Out-of-distribution (OOD) detection is essential for determining when a supervised model encounters inputs that differ meaningfully from its training distribution. While widely studied in classification, OOD detection for regression and survival analysis remains limited due to the absence of discrete labels and the challenge of quantifying predictive uncertainty. We introduce a framework for OOD detection that is simultaneously model aware and subspace aware, and that embeds variable prioritization directly into the detection step. The method uses the fitted predictor to construct localized neighborhoods around each test case that emphasize the features driving the model's learned relationship and downweight directions that are less relevant to prediction. It produces OOD scores without relying on global distance metrics or estimating the full feature density. The framework is applicable across outcome types, and in our implementation we use random forests, where the rule structure yields transparent neighborhoods and effective scoring. Experiments on synthetic and real data benchmarks designed to isolate functional shifts show consistent improvements over existing methods. We further demonstrate the approach in an esophageal cancer survival study, where distribution shifts related to lymphadenectomy identify patterns relevant to surgical guidelines.

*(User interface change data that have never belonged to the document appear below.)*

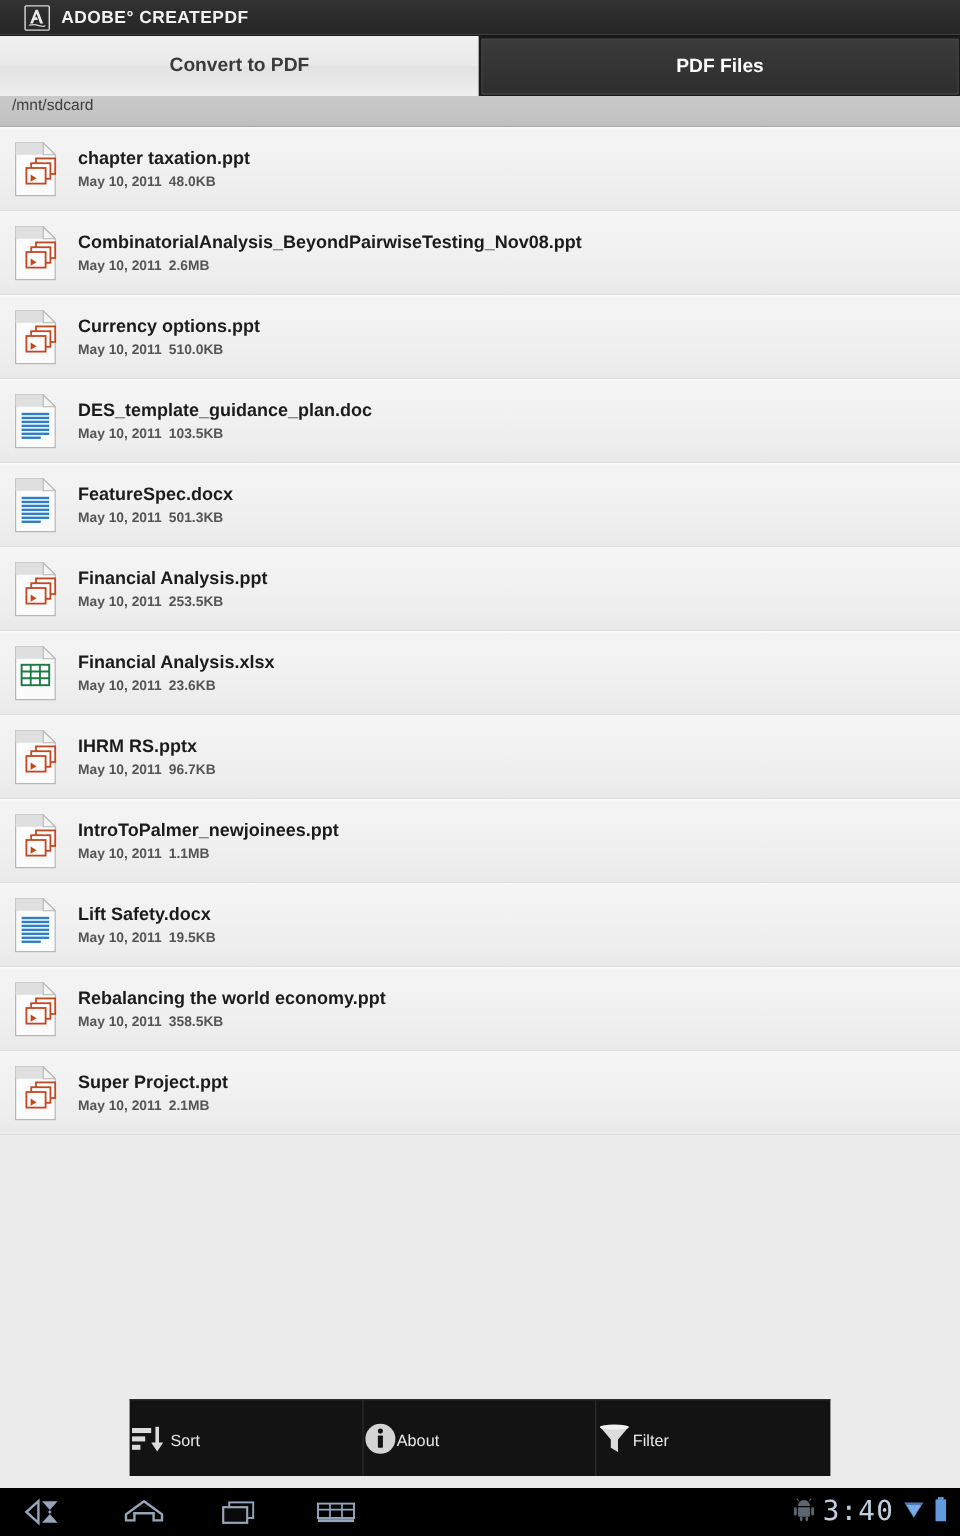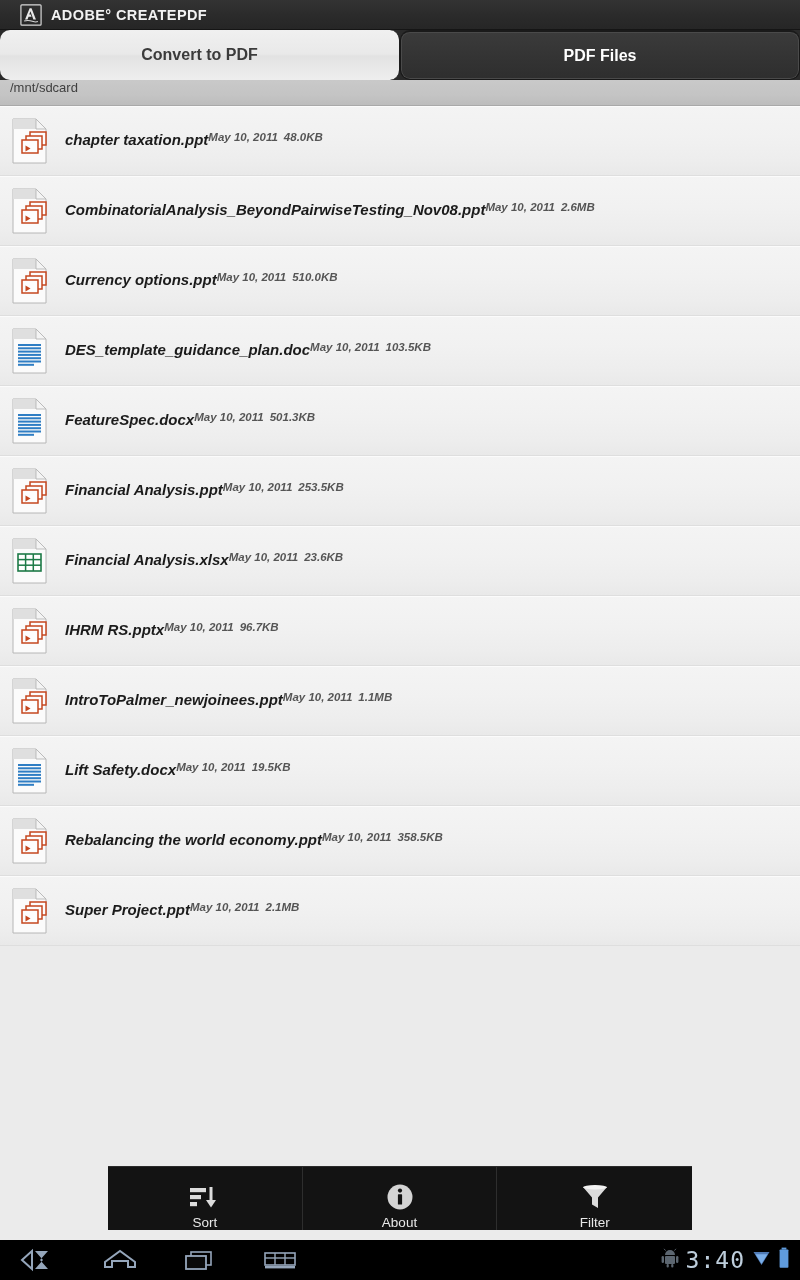--- a/index.html
+++ b/index.html
@@ -44,7 +44,6 @@
     font-size: 16px; font-weight: bold;
     cursor: pointer;
     position: relative;
-    border-radius: 10px;
   }
   .tab.inactive {
     background: linear-gradient(to bottom, #f0f0f0 0%, #e9e9e9 48%, #e2e2e2 52%, #eeeeee 100%);

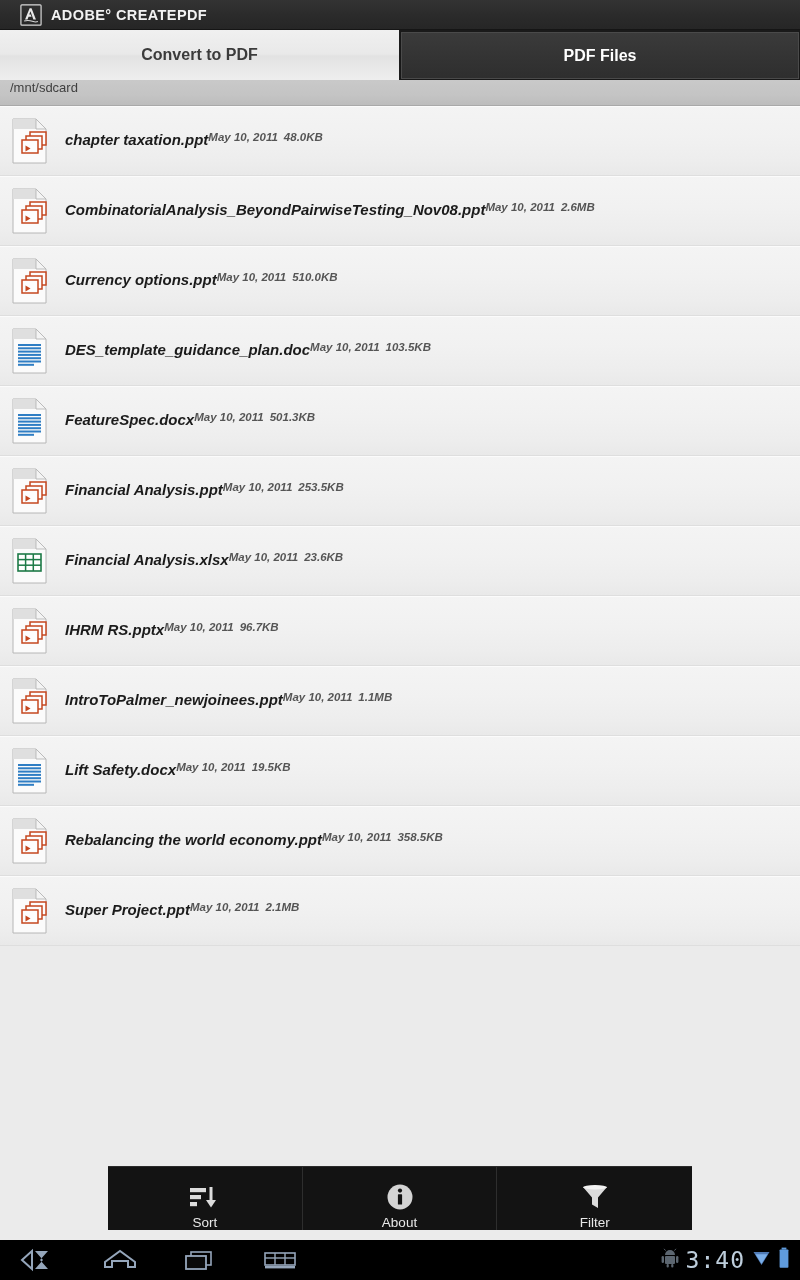--- a/index.html
+++ b/index.html
@@ -85,7 +85,7 @@
     cursor: pointer;
   }
   .file-icon { width: 40px; height: 46px; flex: 0 0 40px; margin-right: 15px; }
-  .file-text { display: flex; justify-content: flex-start; font-style: italic; }
+  .file-text { display: flex; flex-direction: column; justify-content: flex-start; }
   .file-name {
     font-size: 15px; font-weight: bold; color: #1b1b1b;
     line-height: 19px;

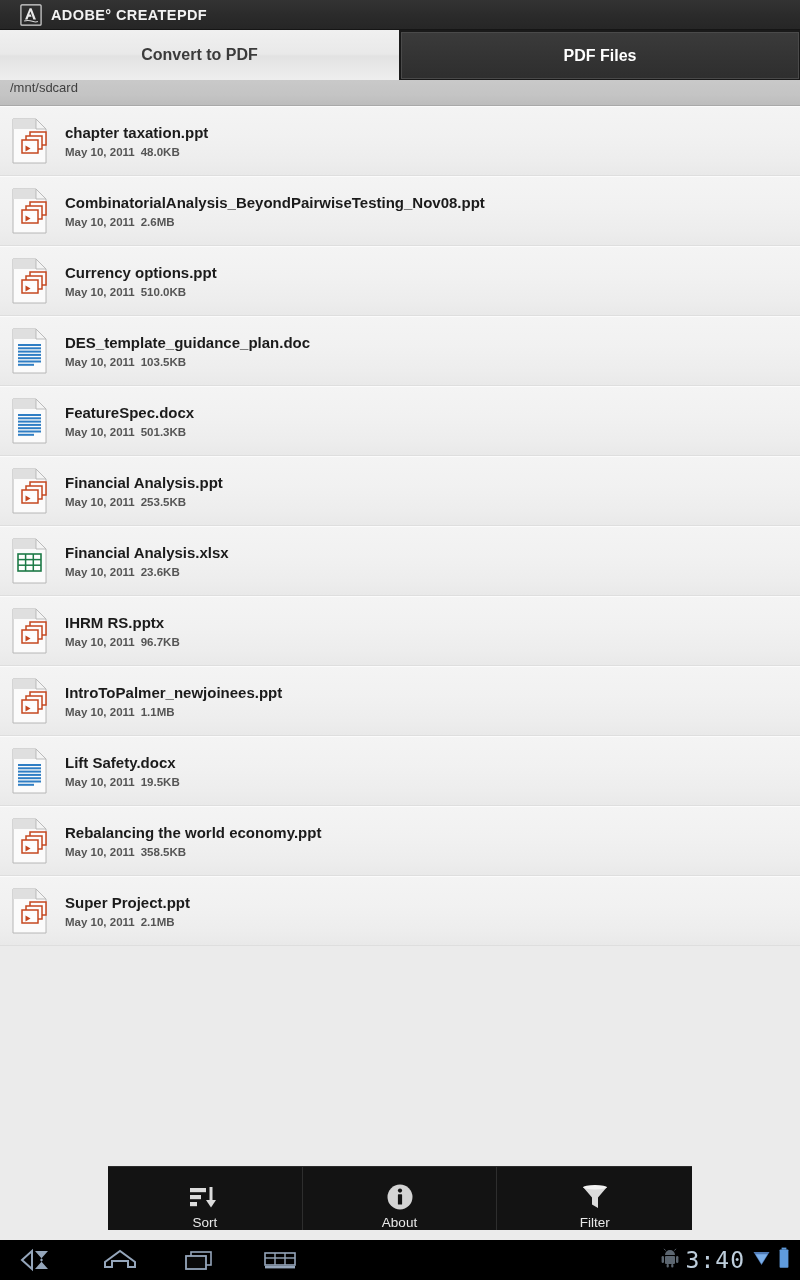--- a/index.html
+++ b/index.html
@@ -108,8 +108,8 @@
   }
   .action-item {
     flex: 1 1 33.333%;
-    display: flex; flex-direction: column;
-    align-items: center; justify-content: flex-end;
+    display: flex; flex-direction: row;
+    align-items: center; justify-content: flex-start;
     cursor: pointer;
     border-right: 1px solid #2e2e2e;
   }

翻译：分布外检测对于判断监督模型何时遇到与训练分布存在显著差异的输入至关重要。尽管在分类任务中已被广泛研究，但由于缺乏离散标签及量化预测不确定性的挑战，回归与生存分析中的分布外检测研究仍较为有限。本文提出一种同时具备模型感知与子空间感知能力的分布外检测框架，该框架将变量优先级直接嵌入检测步骤。该方法利用已拟合的预测器为每个测试样本构建局部邻域，突出驱动模型学习关系的特征维度，并降低与预测关联较弱的方向的权重。该框架不依赖全局距离度量或全特征密度估计即可生成分布外评分，适用于多种结果类型。在具体实现中，我们采用随机森林算法，其规则结构可生成透明的邻域与有效的评分机制。针对功能偏移设计的合成与真实数据基准实验表明，本方法相较于现有技术具有持续改进效果。我们进一步在食管癌生存研究中验证了该方法的有效性，其中与淋巴结清扫术相关的分布偏移识别出与外科指南相关的模式。